# Recorded data
=-=-=-=-=

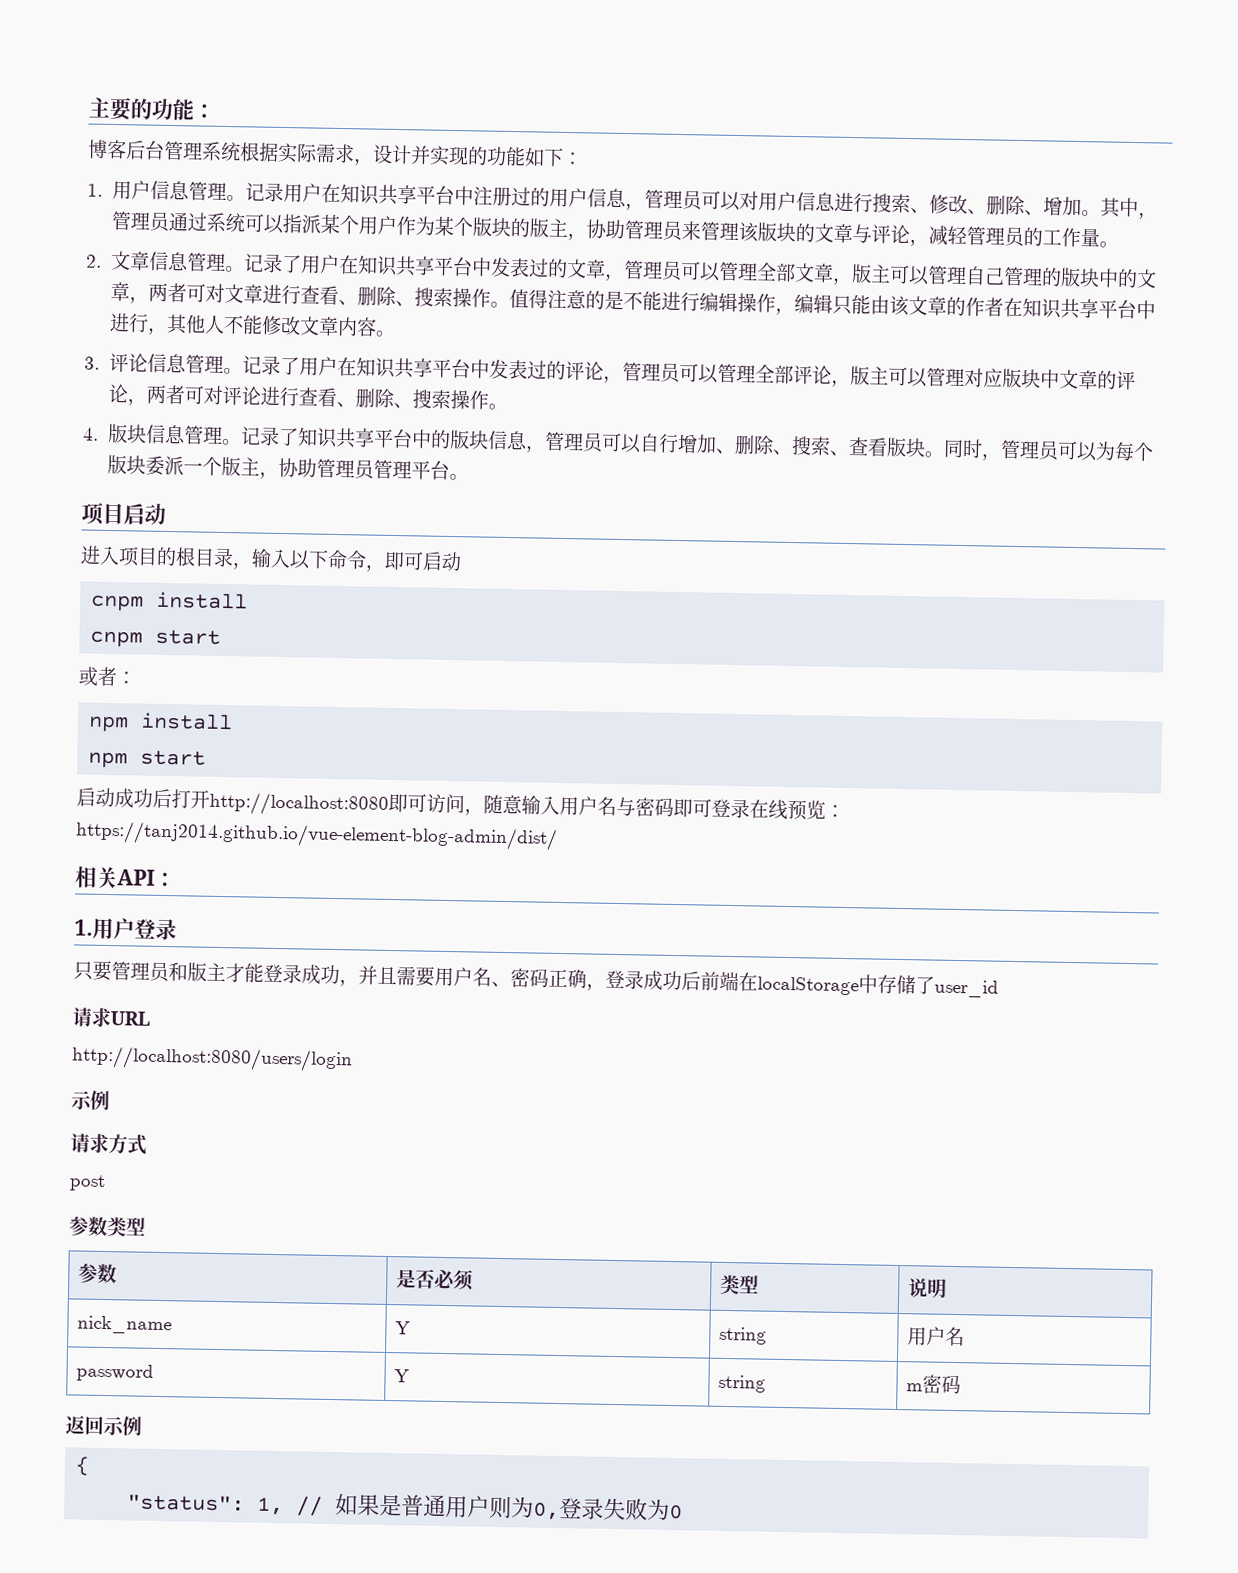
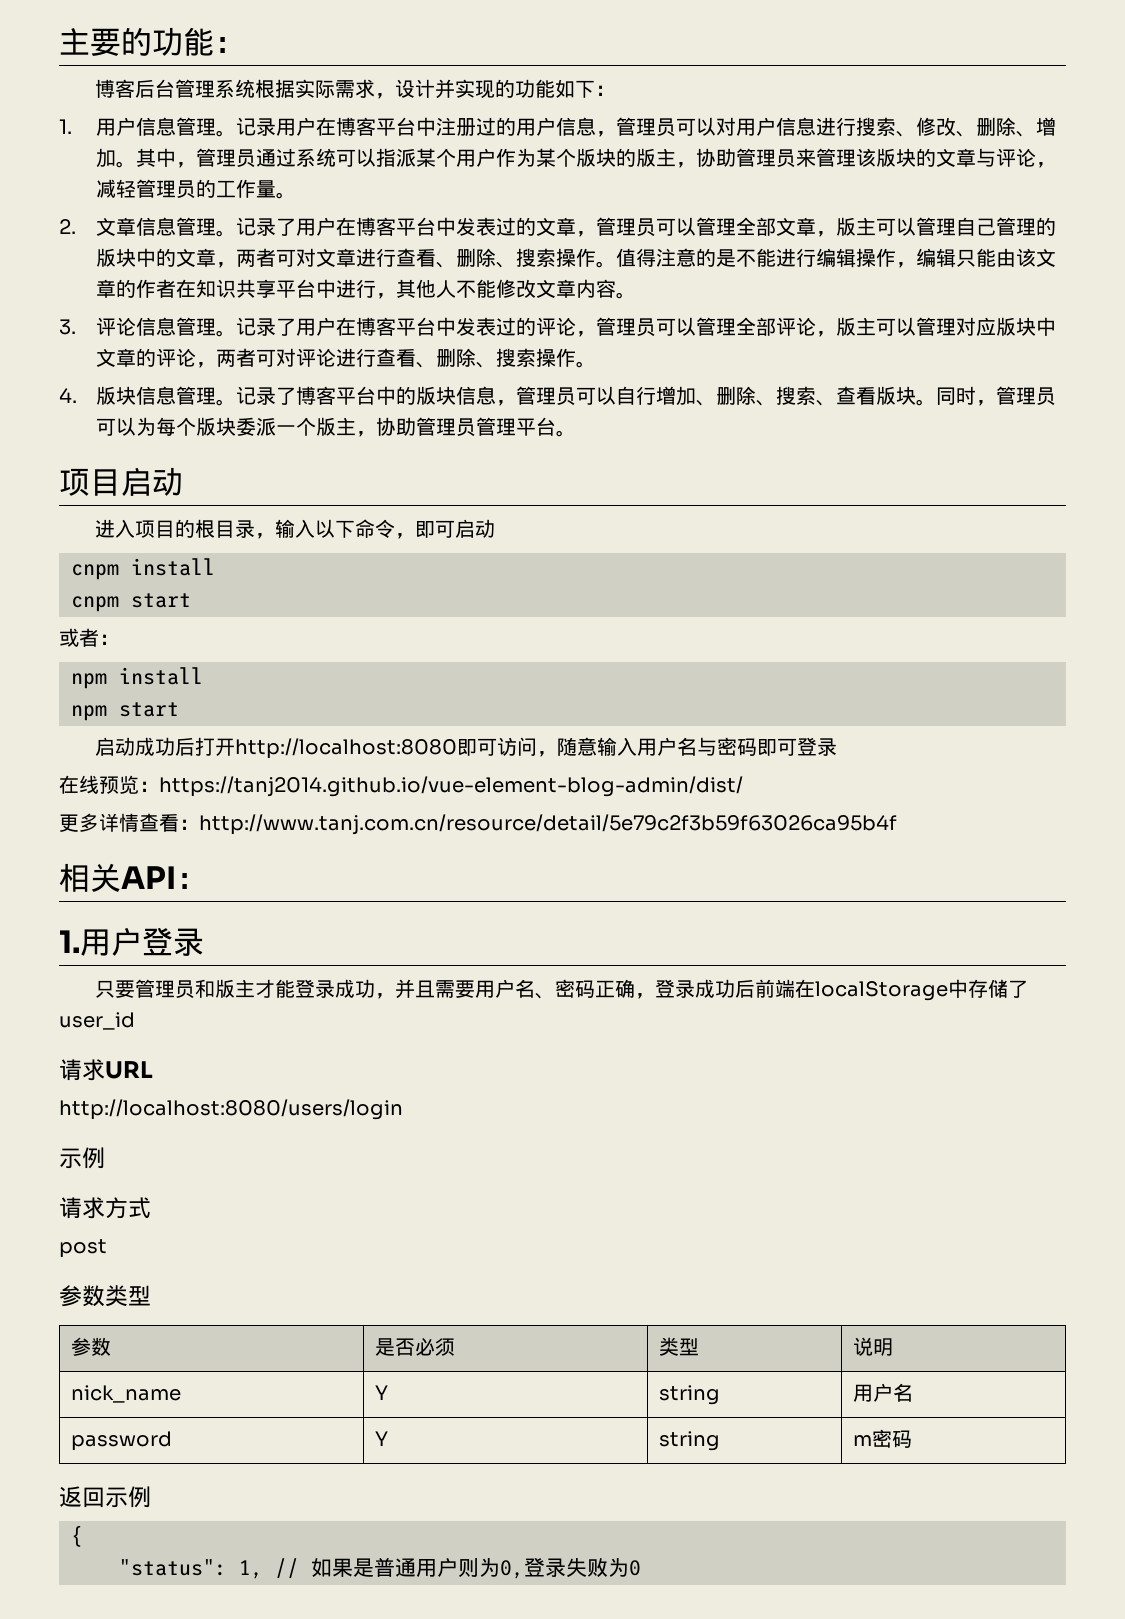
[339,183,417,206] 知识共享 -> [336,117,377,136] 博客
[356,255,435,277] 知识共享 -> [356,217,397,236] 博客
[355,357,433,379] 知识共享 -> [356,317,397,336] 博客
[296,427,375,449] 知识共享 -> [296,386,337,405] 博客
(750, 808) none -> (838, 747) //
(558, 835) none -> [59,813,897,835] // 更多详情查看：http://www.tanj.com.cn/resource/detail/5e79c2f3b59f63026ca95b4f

=-=-=-=-=

Nothing but the lines from the one with "[355,357,433,379] 知识共享 ->" through the last line of the records above should be retyped, and those word for word.

[355,357,433,379] 知识共享 -> [356,317,397,336] 博客
[296,427,375,449] 知识共享 -> [296,386,337,405] 博客
(750, 808) none -> (838, 747) //
(558, 835) none -> [59,813,897,835] // 更多详情查看：http://www.tanj.com.cn/resource/detail/5e79c2f3b59f63026ca95b4f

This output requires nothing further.